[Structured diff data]
== Segment start ==
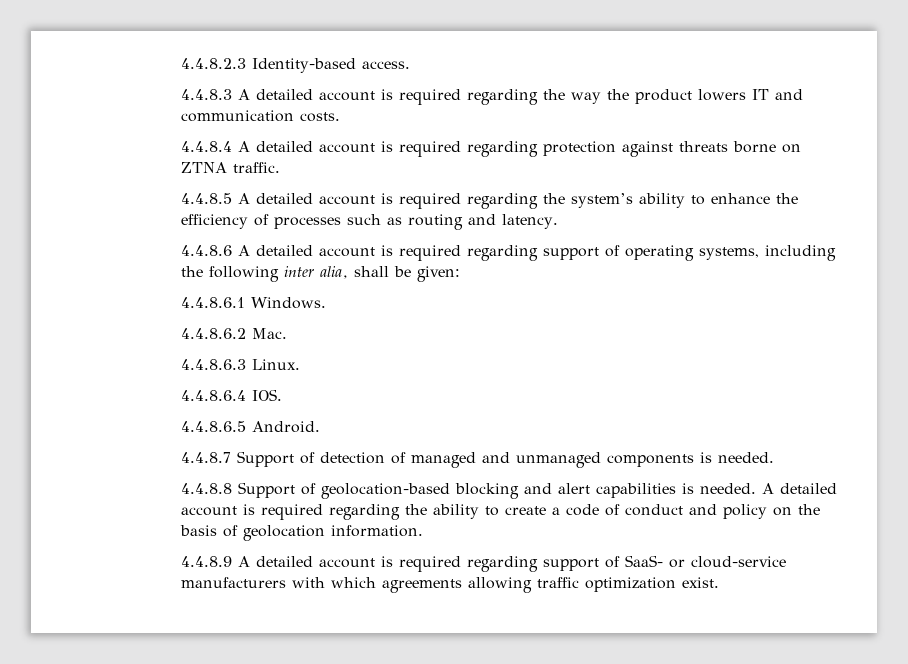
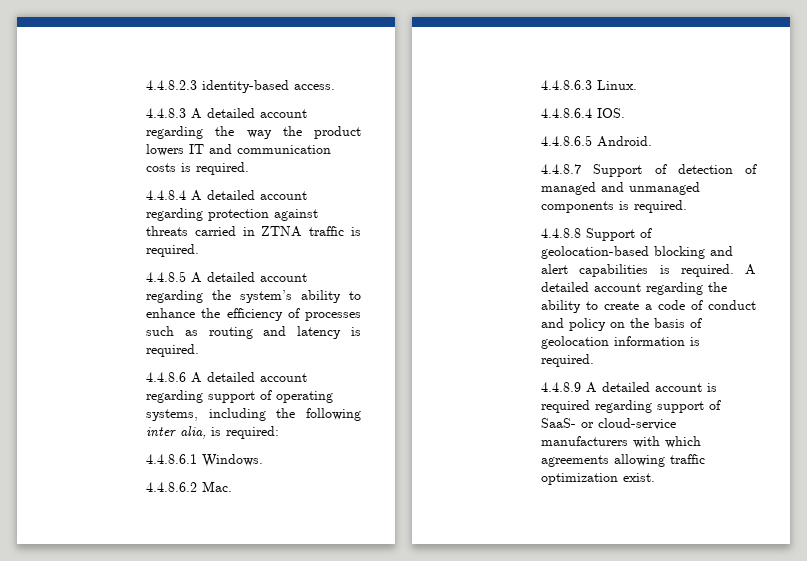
- 4.4.8.2.3 Identity-based access.
+ 4.4.8.2.3 identity-based access.
- 4.4.8.3 A detailed account is required regarding the way the product lowers IT and communication costs.
+ 4.4.8.3 A detailed account regarding the way the product lowers IT and communication costs is required.
- 4.4.8.4 A detailed account is required regarding protection against threats borne on ZTNA traffic.
+ 4.4.8.4 A detailed account regarding protection against threats carried in ZTNA traffic is required.
- 4.4.8.5 A detailed account is required regarding the system’s ability to enhance the efficiency of processes such as routing and latency.
+ 4.4.8.5 A detailed account regarding the system’s ability to enhance the efficiency of processes such as routing and latency is required.
- 4.4.8.6 A detailed account is required regarding support of operating systems, including the following inter alia, shall be given:
+ 4.4.8.6 A detailed account regarding support of operating systems, including the following inter alia, is required:
- 4.4.8.7 Support of detection of managed and unmanaged components is needed.
+ 4.4.8.7 Support of detection of managed and unmanaged components is required.
- 4.4.8.8 Support of geolocation-based blocking and alert capabilities is needed. A detailed account is required regarding the ability to create a code of conduct and policy on the basis of geolocation information.
+ 4.4.8.8 Support of geolocation-based blocking and alert capabilities is required. A detailed account regarding the ability to create a code of conduct and policy on the basis of geolocation information is required.

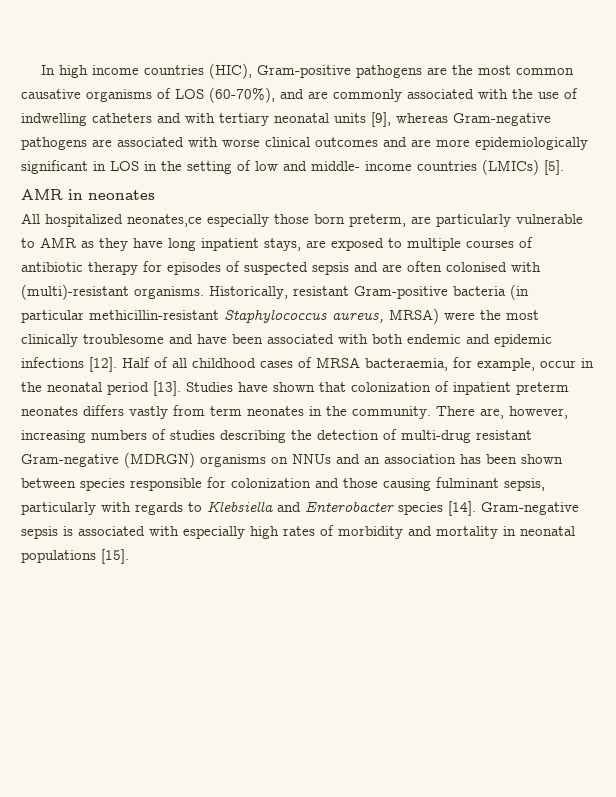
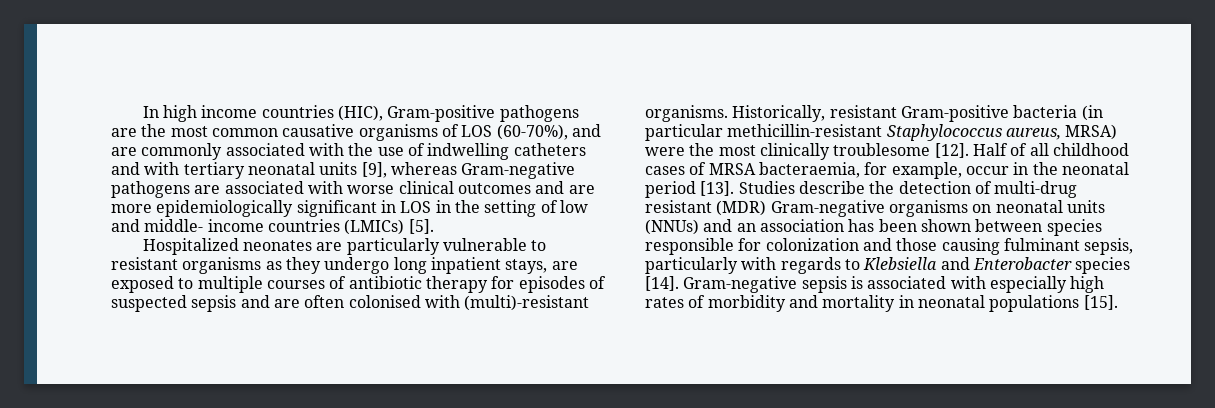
- AMR in neonates
- All hospitalized neonates,ce especially those born preterm, are particularly vulnerable to AMR as they have long inpatient stays, are exposed to multiple courses of antibiotic therapy for episodes of suspected sepsis and are often colonised with (multi)-resistant organisms.
+ Hospitalized neonates are particularly vulnerable to resistant organisms as they undergo long inpatient stays, are exposed to multiple courses of antibiotic therapy for episodes of suspected sepsis and are often colonised with (multi)-resistant organisms.
- Historically, resistant Gram-positive bacteria (in particular methicillin-resistant Staphylococcus aureus, MRSA) were the most clinically troublesome and have been associated with both endemic and epidemic infections [12].
+ Historically, resistant Gram-positive bacteria (in particular methicillin-resistant Staphylococcus aureus, MRSA) were the most clinically troublesome [12].
- Studies have shown that colonization of inpatient preterm neonates differs vastly from term neonates in the community. There are, however, increasing numbers of studies describing the detection of multi-drug resistant Gram-negative (MDRGN) organisms on NNUs and an association has been shown between species responsible for colonization and those causing fulminant sepsis, particularly with regards to Klebsiella and Enterobacter species [14].
+ Studies describe the detection of multi-drug resistant (MDR) Gram-negative organisms on neonatal units (NNUs) and an association has been shown between species responsible for colonization and those causing fulminant sepsis, particularly with regards to Klebsiella and Enterobacter species [14].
== Segment end ==
Aim of the task:
Your answer is the exact run of lines above from the one with "- 4.4.8.8 Support" through the one with "clinically troublesome [12].", both ends included, minus any picture.

Exercise answer:
- 4.4.8.8 Support of geolocation-based blocking and alert capabilities is needed. A detailed account is required regarding the ability to create a code of conduct and policy on the basis of geolocation information.
+ 4.4.8.8 Support of geolocation-based blocking and alert capabilities is required. A detailed account regarding the ability to create a code of conduct and policy on the basis of geolocation information is required.

- AMR in neonates
- All hospitalized neonates,ce especially those born preterm, are particularly vulnerable to AMR as they have long inpatient stays, are exposed to multiple courses of antibiotic therapy for episodes of suspected sepsis and are often colonised with (multi)-resistant organisms.
+ Hospitalized neonates are particularly vulnerable to resistant organisms as they undergo long inpatient stays, are exposed to multiple courses of antibiotic therapy for episodes of suspected sepsis and are often colonised with (multi)-resistant organisms.
- Historically, resistant Gram-positive bacteria (in particular methicillin-resistant Staphylococcus aureus, MRSA) were the most clinically troublesome and have been associated with both endemic and epidemic infections [12].
+ Historically, resistant Gram-positive bacteria (in particular methicillin-resistant Staphylococcus aureus, MRSA) were the most clinically troublesome [12].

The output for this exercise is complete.